WORK INSTRUCTIONS: From the material below, copy out each line with the word "работу" in it.

---*---

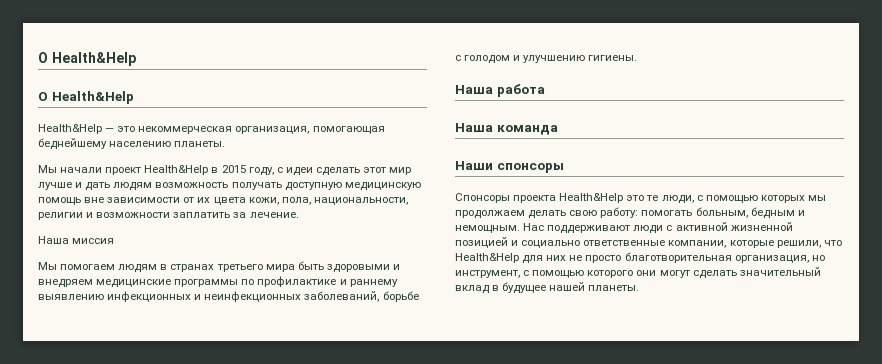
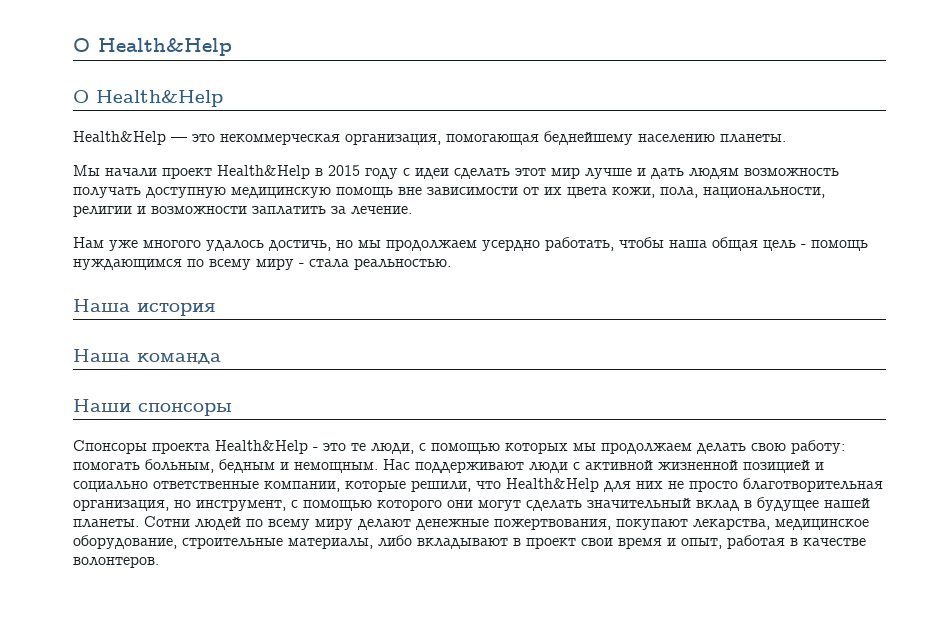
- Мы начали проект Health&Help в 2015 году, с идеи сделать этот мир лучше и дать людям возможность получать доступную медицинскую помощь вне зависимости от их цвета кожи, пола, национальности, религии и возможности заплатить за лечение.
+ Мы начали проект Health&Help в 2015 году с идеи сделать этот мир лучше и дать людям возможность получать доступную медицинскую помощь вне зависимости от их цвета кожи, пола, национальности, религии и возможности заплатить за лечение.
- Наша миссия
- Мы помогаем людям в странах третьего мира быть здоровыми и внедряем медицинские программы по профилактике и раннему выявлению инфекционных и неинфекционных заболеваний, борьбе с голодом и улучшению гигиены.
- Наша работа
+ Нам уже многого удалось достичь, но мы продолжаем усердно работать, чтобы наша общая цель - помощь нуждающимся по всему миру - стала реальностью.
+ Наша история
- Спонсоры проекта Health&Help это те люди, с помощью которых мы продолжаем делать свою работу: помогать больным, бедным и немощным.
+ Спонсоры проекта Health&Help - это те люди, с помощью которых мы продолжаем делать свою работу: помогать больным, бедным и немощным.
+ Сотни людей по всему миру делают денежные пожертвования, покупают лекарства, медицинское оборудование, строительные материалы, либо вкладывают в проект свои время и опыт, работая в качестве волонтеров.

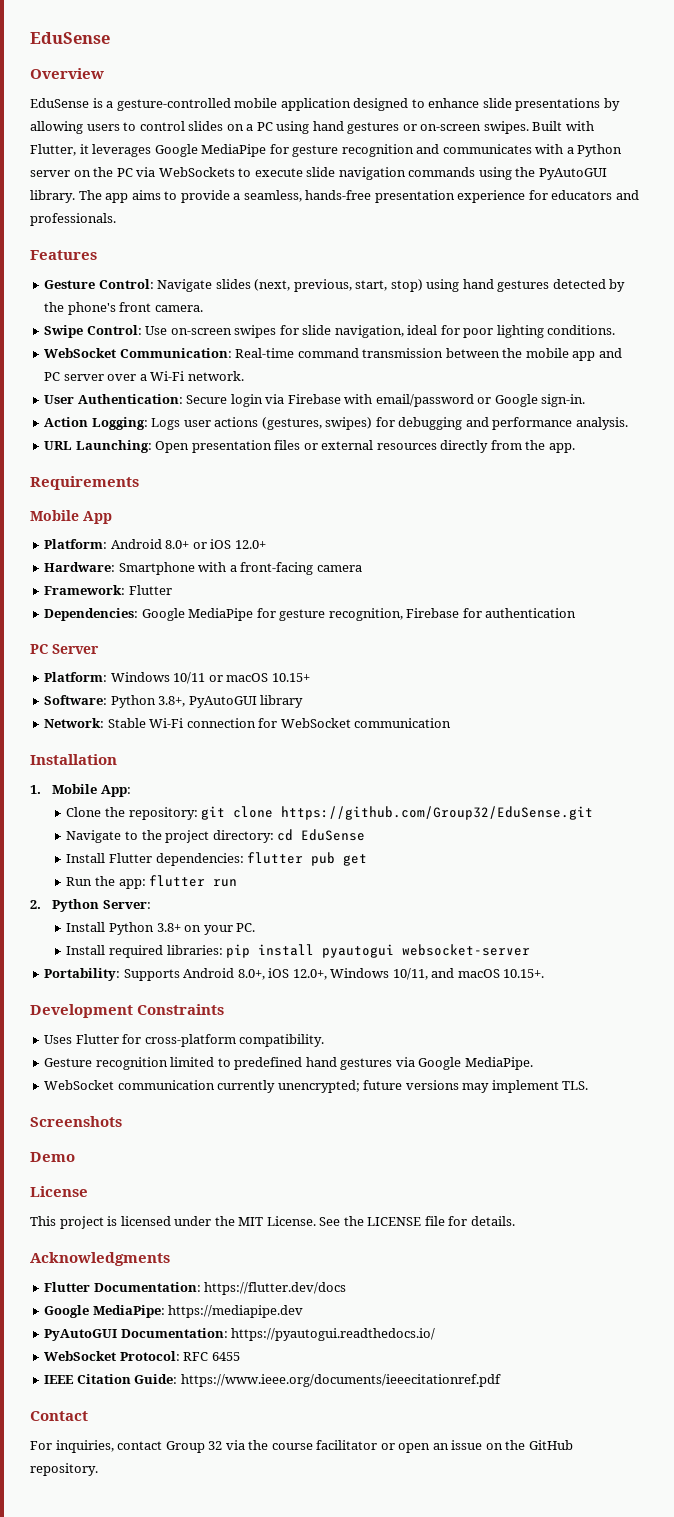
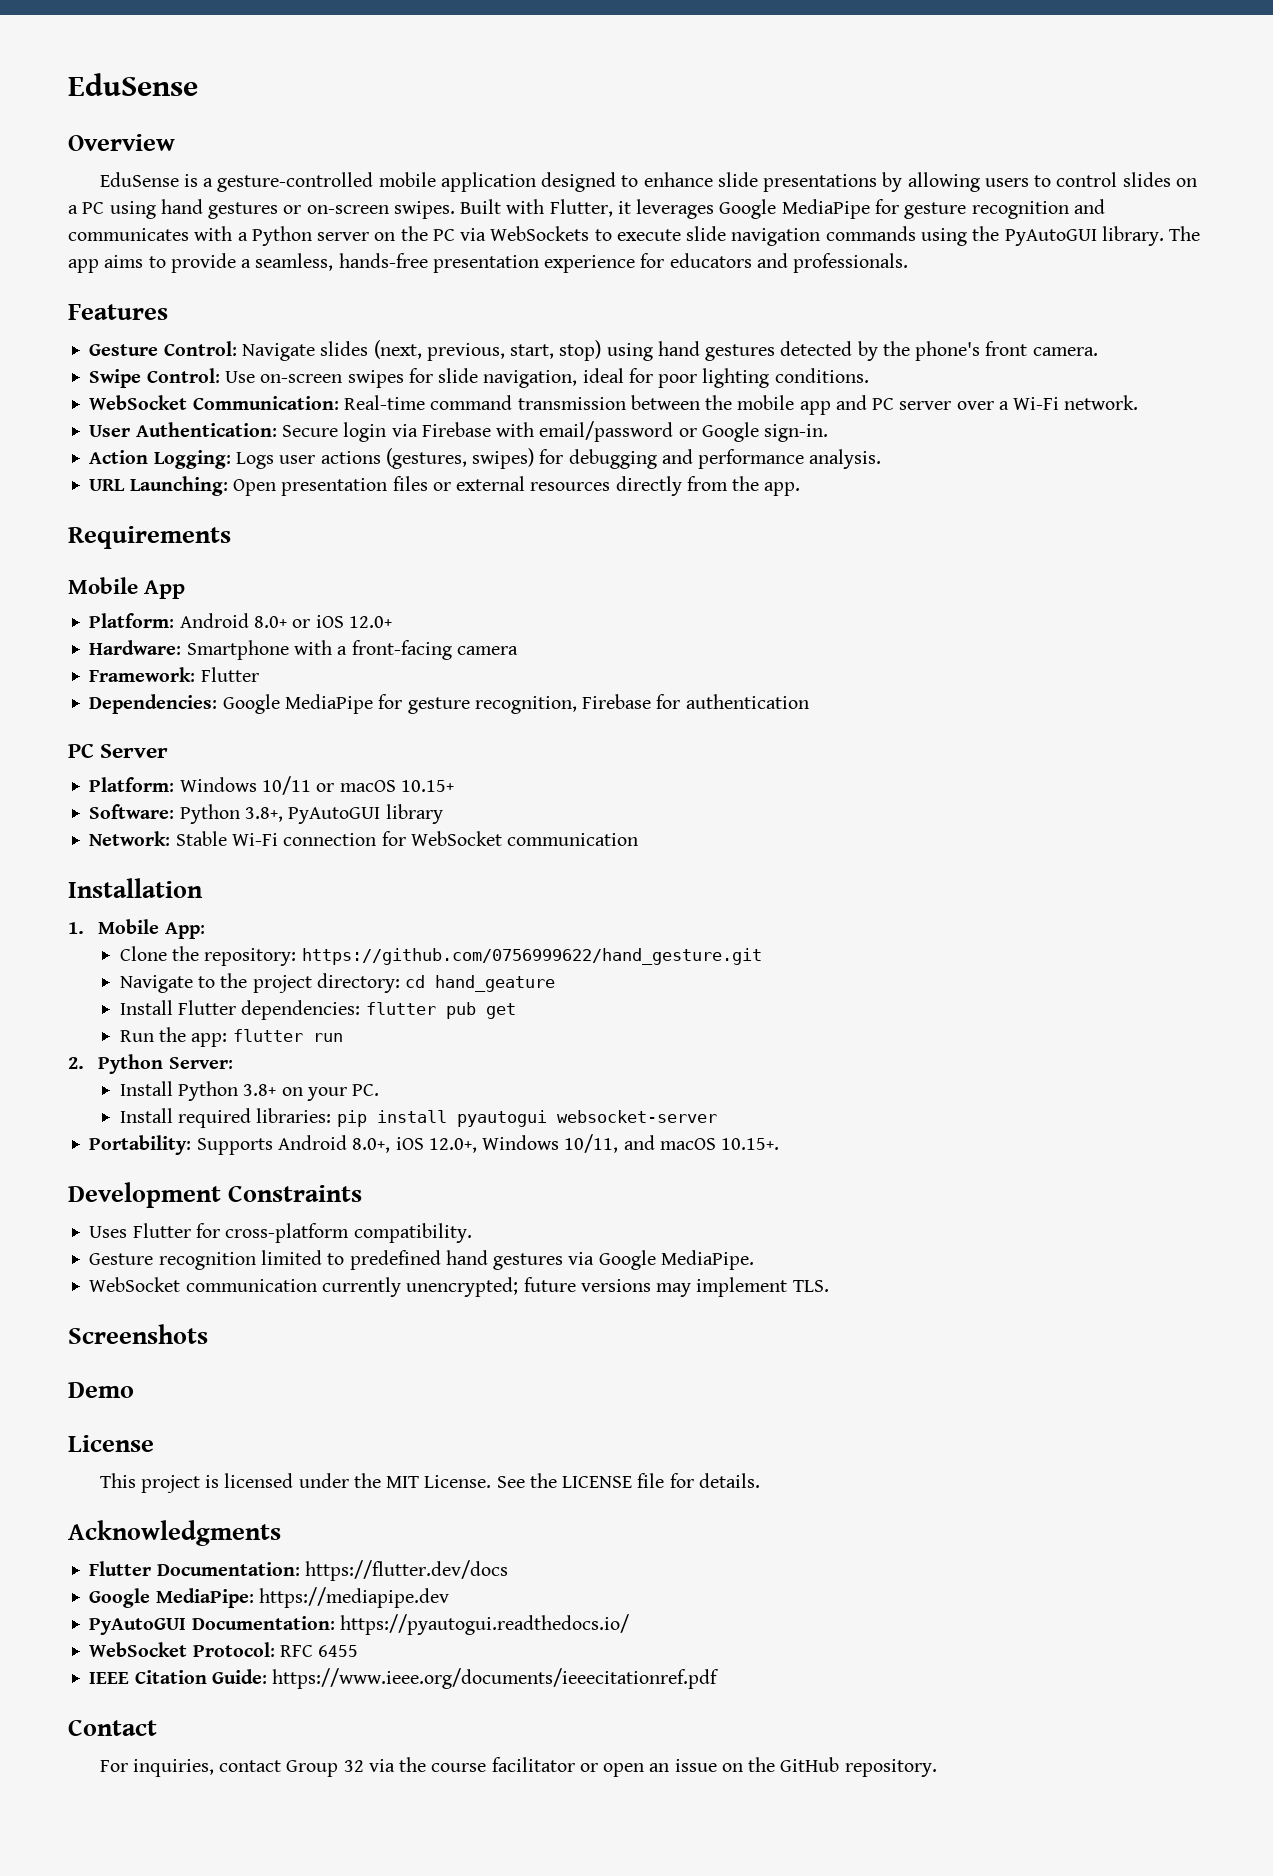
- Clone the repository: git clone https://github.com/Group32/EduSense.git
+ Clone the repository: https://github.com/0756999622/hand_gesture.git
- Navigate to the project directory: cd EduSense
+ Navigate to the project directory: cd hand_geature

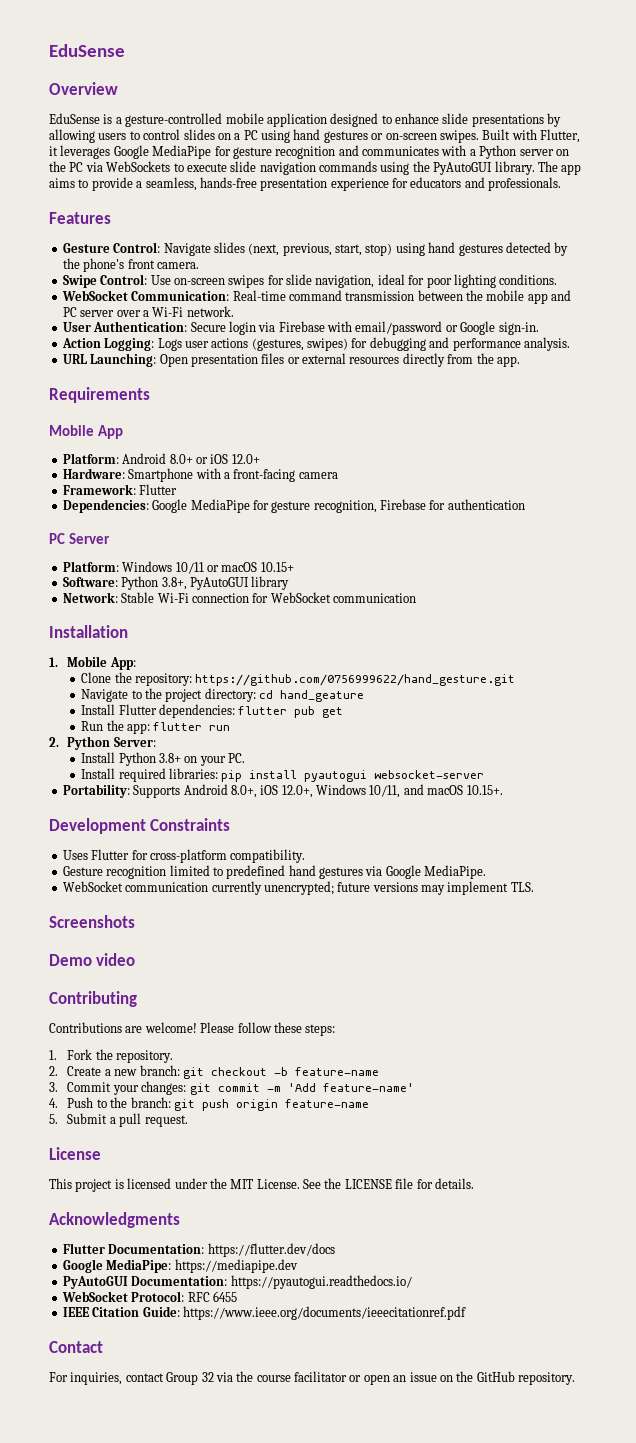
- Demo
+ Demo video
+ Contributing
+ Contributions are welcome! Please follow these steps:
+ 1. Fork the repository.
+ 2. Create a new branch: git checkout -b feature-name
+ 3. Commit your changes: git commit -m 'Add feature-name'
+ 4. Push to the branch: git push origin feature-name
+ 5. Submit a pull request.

---*---

TASK SOLUTION:
- Спонсоры проекта Health&Help это те люди, с помощью которых мы продолжаем делать свою работу: помогать больным, бедным и немощным.
+ Спонсоры проекта Health&Help - это те люди, с помощью которых мы продолжаем делать свою работу: помогать больным, бедным и немощным.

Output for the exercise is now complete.